Available on: Hydra Head LP

When you see the term ‘grindcore’, you tend to think of Napalm Death. And why not? They are the super-veterans, releasing the classic From Enslavement to Obliteration in 1987, becoming more thrash through the 1990s, and getting faster and heavier as they got older. But they’re not the best grind band. For one, Brutal Truth redefined the genre in 1997 with their epic Sounds of the Animal Kingdom, based around Desmond Morris’ anthropological work, covering Sun Ra and generally bringing the technical chaos to a whole new level. They had politics and a punk/hardcore base in common, but there would soon be a new giant in grindcore.

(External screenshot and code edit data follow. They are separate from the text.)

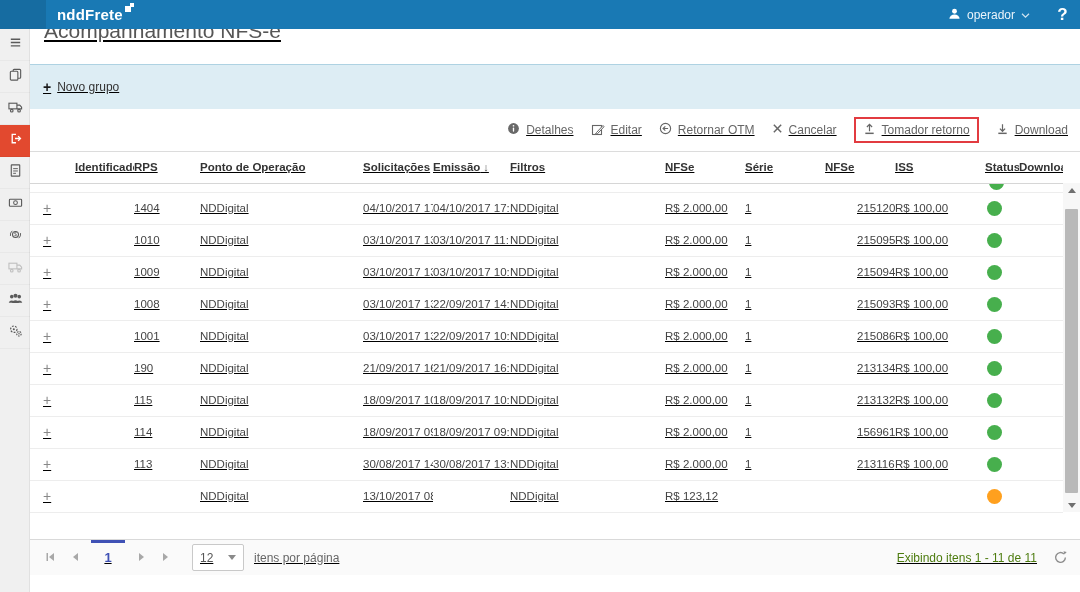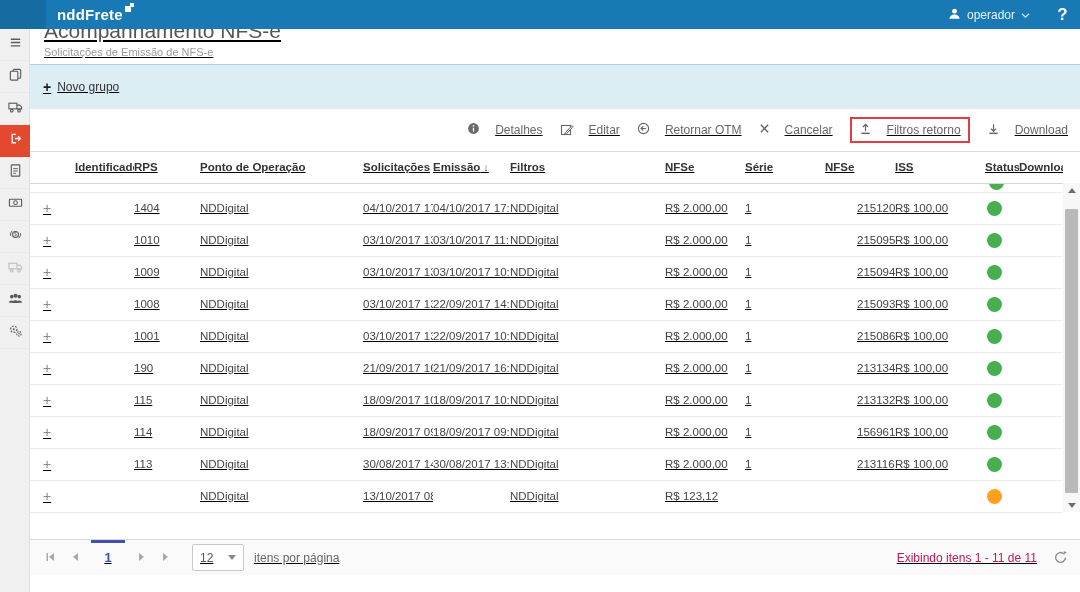--- a/index.html
+++ b/index.html
@@ -214,7 +214,6 @@
 
     <div class="page-head">
       <div class="page-title">Acompanhamento NFS-e</div>
-      <div class="page-subtitle">Solicitações de Emissão de NFS-e</div>
     </div>
 
     <section class="filters">

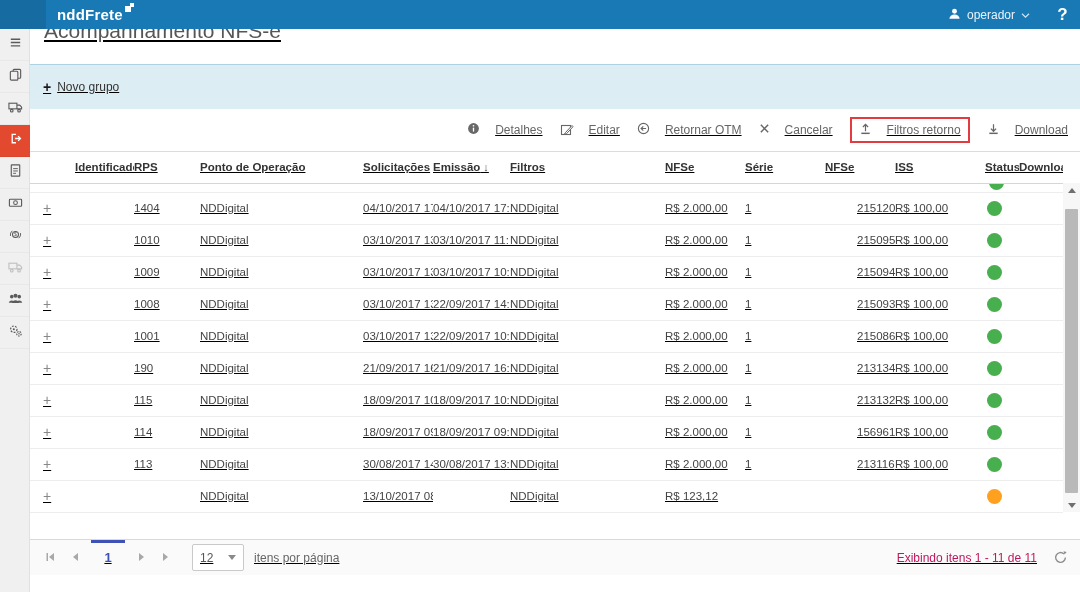--- a/index.html
+++ b/index.html
@@ -50,7 +50,7 @@
 
   .toolbar { height:42px; display:flex; align-items:center; justify-content:flex-end;
     gap:17px; padding-right:12px; background:#fff; }
-  .tool-btn { display:flex; align-items:center; gap:15px; font-size:12px; color:#666; cursor:pointer; }
+  .tool-btn { display:flex; align-items:center; gap:6px; font-size:12px; color:#666; cursor:pointer; }
   .tool-btn.highlighted { border:2px solid #e23b40; padding:3px 7px; }
 
   

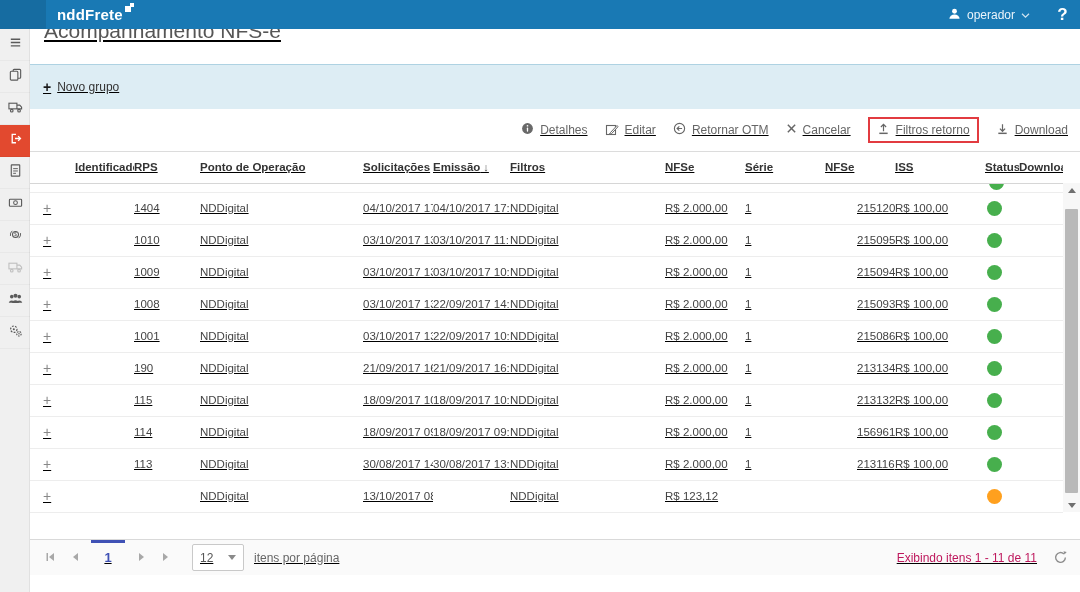--- a/index.html
+++ b/index.html
@@ -259,7 +259,7 @@
               <path d="M7,10 V2.8 M4.2,5.4 L7,2.6 L9.8,5.4" fill="none" stroke="#666" stroke-width="1.3"></path>
               <path d="M2.5,12.2 h9" stroke="#666" stroke-width="1.6"></path>
             </svg></span>
-        <span>Filtros retorno</span>
+        <span>Tomador retorno</span>
       </div>
       <div class="tool-btn">
         <span><svg width="13" height="13" viewBox="0 0 14 14">

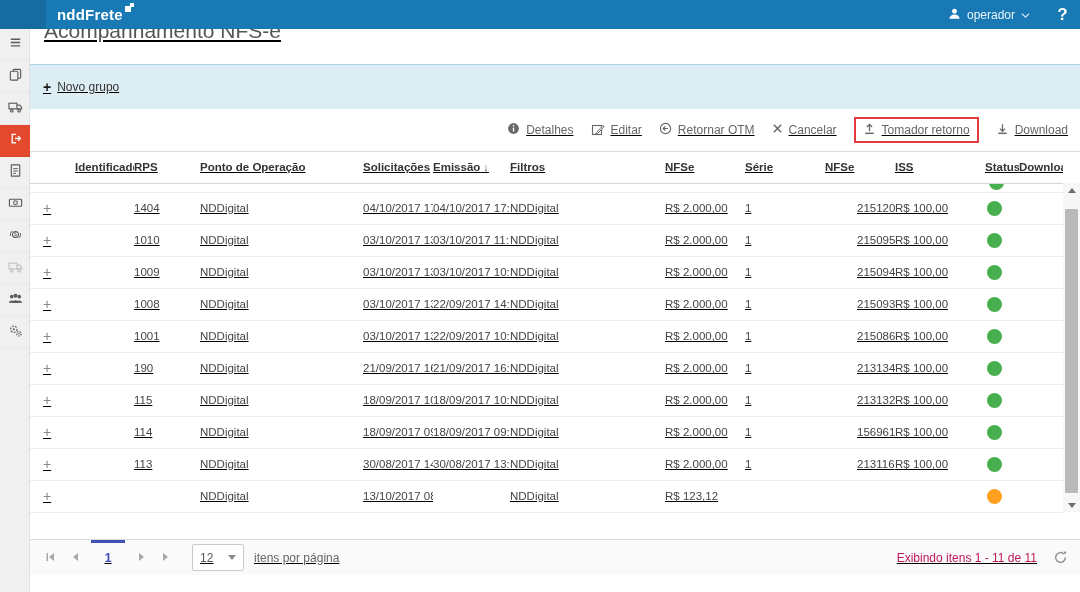--- a/index.html
+++ b/index.html
@@ -99,7 +99,7 @@
     border-right:4px solid transparent; border-top:5px solid #8a8a8a; }
   .pp-label { margin-left:10px; font-size:12px; color:#666; }
   .pager-right { margin-left:auto; display:flex; align-items:center; gap:16px; }
-  .pager-summary { font-size:12px; color:#be185d; }
+  .pager-summary { font-size:12px; color:#4d7c0f; }
   .refresh { cursor:pointer; display:flex; align-items:center; }
 </style>
 </head>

Underpinned by the monstrous drumming of Dave Witte (Municipal Waste, Ripping Corpse, Phantomsmasher, Human Remains), Discordance Axis’ science fiction meltdown tore out of New Jersey like the baby alien out of that bloke’s stomach at the dinner table in Ridley Scott’s 1979 classic. No bass; they were a trio of drum, Robert Marton’s wildly inventive guitar and Jon Chang’s howled vocals of alienation and futurist literature. So lean and devoid of timewasting were they that their magnum opus, The Inalienable Dreamless was under 24 minutes in length. It was apparently in part inspired by the anime Neon Genesis Evangelion, but the listener would do well to figure out the words just from listening. All that was evident was the quality and intensity of the work.

But that last Discordance Axis album was in the barmy summer of 2000. And, while grindcore bands have come and gone since, and Witte played in approximately a million others, little was heard of the other two. While Marton pretty much retired from recorded music, Chang eventually returned in 2009 with two releases. The first, an EP released under the pseudonym Hayaino Daisuki, was a set of super-speed thrash fetish brilliance that acted as a precursor to the ‘proper’ new band, GridLink. For both Hayaino Daisuki and GridLink, Chang worked with guitarist Takafumi Matsubara, from cult Japanese grindcore merchants Mortalized. The two projects were like the sides of the same coin: while one was humorous (Hayaino Daisuki, as well as revelling in relatively retro thrash sounds, had women replace them in the photo shoots and geeked out quite readily about bullet hell shoot ‘em ups), the other is deadly serious: GridLink is all about sounding incredibly modern and brutal.

The first GridLink album, Amber Gray, made The Inalienable Dreamless look like The Wall, coming in at 12 minutes of playing time. As with DA, you’d have a job figuring out what Chang was on about (a good reason to buy the CD, as well as the fantastic artwork), but with the different backing band, the sound was less jazzy, slightly less experimental. Compensation for that reduction in innovation was the increase in balls-out riffing and heaviness. GridLink retained the speed and technique while sounding as beefy as a world post-sunnO))) and Converge’s Jane Doe required.

So, what is the new record like? Orphan is not breaking any moulds, as it’s another 12-minute blast of adrenaline, with a similar aesthetic to Amber Gray: that combination of Japanese obsession and tech-fetishism is present and correct. In fact, the two album covers look so much like they belong together that the label’s release of both albums on one vinyl disc does combine the two images on one cover. As with the two Daisuki EPs, the most recent one being as fabulously heavy as metal gets, you can play the two GridLink albums together.

What first sounds like a frenzy of noise eventually becomes clear, though it may take some perseverance. The occasional song, like ‘I Accept Your Last Wish; have (very fast) melodic guitar breaks, which act as hooks by which you can find your way. As you grow to know the album, its brief duration aiding the process, the smoke of the sci-fi explosions clears, and your ears can actually detect the method behind what initially seems like madness. A track like ‘Red Eye’ has tempo shifts, fantastic riffs, and drumming that you’re sure can’t be performed by a human, and when you can tell its shape, the rewards are massive. I’m not going to lie: this is not the kind of metal that’s easy to get into. It even boasts a classically grindcore super-short song (the seven-second ‘Cargo 200’, which is clearly neither here nor there).

Like the bullet-hell shmups Jon Chang clearly spends too much time playing, you run the risk of being overwhelmed by Orphan very quickly and just turning it off. Keep at it, though, spot the patterns in the ridiculously intricate composition – while it sounds noisy, this is very definitely a work of no little thought – and you’ll find yourself getting to know the myriad details in the record. If you’ve ever played a game like Ikaruga or Bangaioh, you’ll know the sensation. Grindcore’s only real equivalent elsewhere in the music world is gabber, or really intense drill ‘n’ bass, or perhaps in the deluge of the better noise. Like those, this is not for everyone. If you can unlock its charms, though, you’re in for a treat.